Lightning Hazards for Hikers and Boaters
July 25
10:55 2016

Monsoon season increases the dangers of lightning to both hikers and boaters. There are over 25 million lightning strikes in the US annually, with Grand Canyon National Park averages more than 28,000 in a year, according to the National Park Service.

While your chances of being struck by lightning are a million to one, your chances do go up if you are outdoors in the afternoon when storms develop, are near (within five to ten miles) a thunderstorm, and are in areas targeted by lightning such as ridgelines, lone trees and tall protruding rock outcroppings. The targets for lightning sound a lot like the areas we love to hike to for their scenic value.

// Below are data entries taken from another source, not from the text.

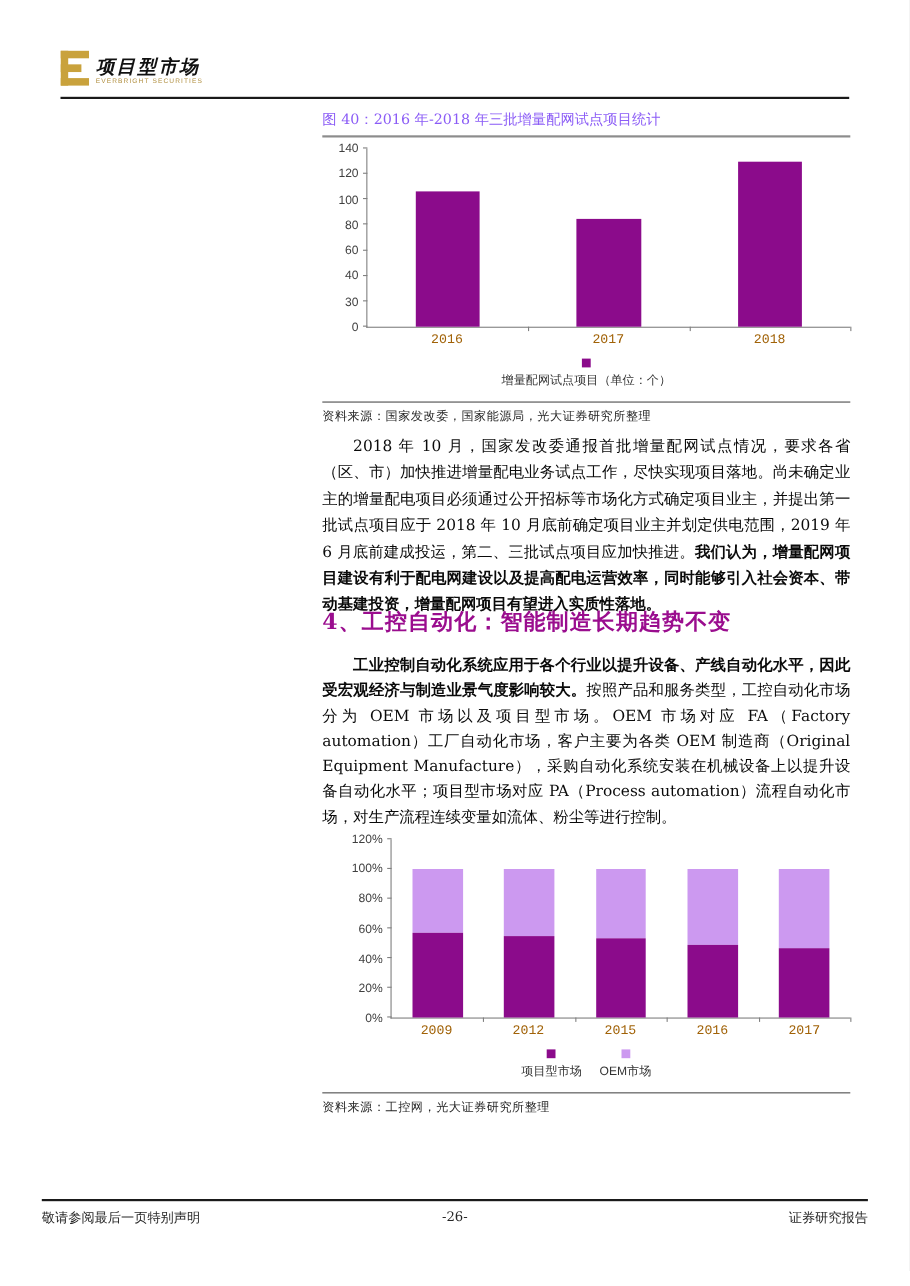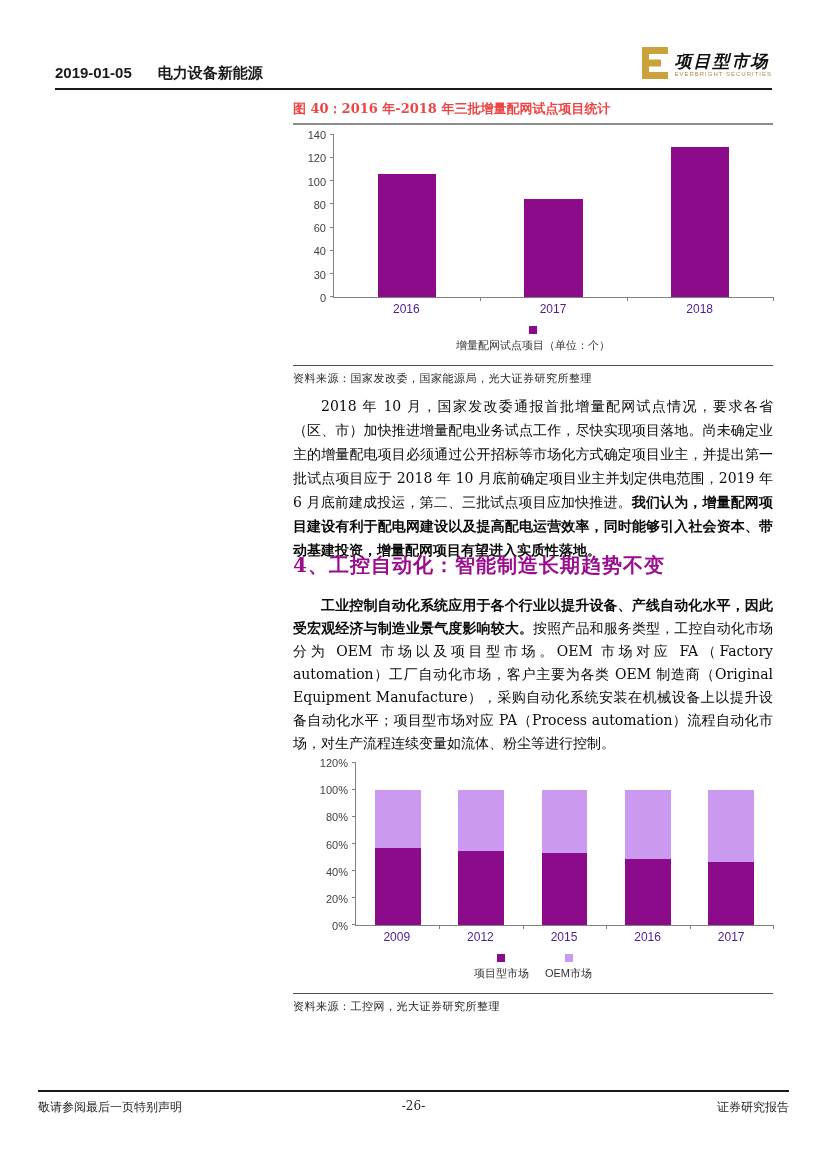--- a/index.html
+++ b/index.html
@@ -18,21 +18,21 @@
   }
   .hdr-left { font-size:15px; font-weight:bold; color:#1a1a1a; }
   .hdr-left .cat { margin-left:26px; }
   .logo { display:flex; align-items:center; gap:6px; }
   .logo-text { display:flex; flex-direction:column; line-height:1.1; }
   .logo-cn { font-family:"DejaVu Serif", serif; font-weight:bold; font-size:17px; color:#111; letter-spacing:2px; font-style:italic; }
   .logo-en { font-size:6px; color:#b08e3e; letter-spacing:1px; }
   
   .col { position:absolute; left:293px; width:480px; }
   .fig-title {
-    font-size:13px; font-weight:bold; color:#ef4444;
+    font-size:13px; font-weight:normal; color:#8b5cf6;
     padding-bottom:5px; border-bottom:2px solid #8c8c8c;
   }
   .source {
     margin-top:12px; border-top:1px solid #4d4d4d; padding-top:5px;
     font-size:11px; color:#262626; letter-spacing:0.5px;
   }
   .body-para {
     font-size:14px; line-height:24px; text-align:justify; text-indent:2em;
     color:#0a0a0a;
   }
@@ -56,42 +56,39 @@
   }
   .ymark { position:absolute; left:-4px; width:4px; height:1px; background:#808080; }
   .xmark { position:absolute; bottom:-4px; width:1px; height:4px; background:#808080; }
   .slots { position:absolute; left:0; right:0; top:0; bottom:0; display:flex; }
   .slot { flex:1; display:flex; align-items:flex-end; justify-content:center; }
   .bar {}
   .bar.stacked { height:100%; display:flex; flex-direction:column-reverse; background:transparent; }
   .xlabels { display:flex; margin-top:4px; }
   .fig40 .xlabels { margin-left:40px; }
   .fig41 .xlabels { margin-left:62px; }
-  .xlab { flex:1; text-align:center; font-size:12px; color:#4c1d95; }
+  .xlab { flex:1; text-align:center; font-size:12px; color:#a16207;font-family:Liberation Mono, monospace; }
   .legend { display:flex; justify-content:center; gap:16px; margin-top:10px; }
   .legend-item { display:flex; align-items:center; gap:4px; font-size:11px; color:#333;flex-direction:column; }
   .legend-swatch { width:8px; height:8px; display:inline-block; }
   
   .ftr {
     position:absolute; left:38px; right:38px; top:1090px;
     border-top:2px solid #1a1a1a; padding-top:7px;
     display:flex; justify-content:space-between;
     font-size:12px; color:#262626;
   }
   .ftr .pg { position:absolute; left:50%; transform:translateX(-50%); }
 </style>
 </head>
 <body>
 
 <div class="page">
 
   <div class="hdr">
-    <div class="hdr-left">
-      <span>2019-01-05</span><span class="cat">电力设备新能源</span>
-    </div>
     <div class="logo">
       <span>
         <svg width="26" height="32" viewBox="0 0 26 32">
           <rect x="0" y="0" width="7" height="32" fill="#c9a23c"></rect>
           <rect x="0" y="0" width="26" height="7" fill="#c9a23c"></rect>
           <rect x="0" y="12.5" width="19" height="7" fill="#c9a23c"></rect>
           <rect x="0" y="25" width="26" height="7" fill="#c9a23c"></rect>
         </svg>
       </span>
       <span class="logo-text">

Last week one person was killed and two were injured by lightning on Humphry Peak near Flagstaff.

Hikers should take the precaution of checking the weather forecasts for the area on weather radio, local radio stations like KXAZ and KPGE, and on websites such as

Hike earlier in the day before thunderstorms build up in the afternoon. Watch for cloud buildup, observe what direction the clouds are moving, keep track of wind direction, and listen for thunder. Counting from the time you see lightning to when you hear the thunder will help you to estimate the distance from the storm. If sound travels about a mile in five seconds, you are in the danger zone if the time between lightning and thunder is less than thirty seconds. Find the safest spot you can as fast as you can. Keep away from conductors of electricity such as water and metal objects such as fences. Stay away from target areas; make sure you and your friends make yourselves the smallest targets possible by crouching and staying a distance away from each other.

Hikers are advised to wait thirty minutes in your safe area after last hearing thunder to make sure that the storm has cleared the area. The back side of the storm can be just as hazardous as the approaching storm and lightning can be a mile or more away from the storm.

Boaters should return to shore and take shelter in an enclosed building or car if there is time. If not, stay in your boat in as low and central a location as possible. Keep everyone out of the water and away from antennas and metal railings. Safety precautions such as those recommended for hikers are a good idea. If possible, disconnect and don’t use electronic equipment on the boat during a storm.

The majority of lightning damage to boats is to electronic equipment. If you think your boat has been hit by lightning, unplug shore power and turn off battery switches to prevent short circuits. Check the bilge. If it is not dry, arrange to get your boat out of the water as soon as possible to prevent sinking.

When the people and boat are safe, call your insurance company for instructions on what to do next.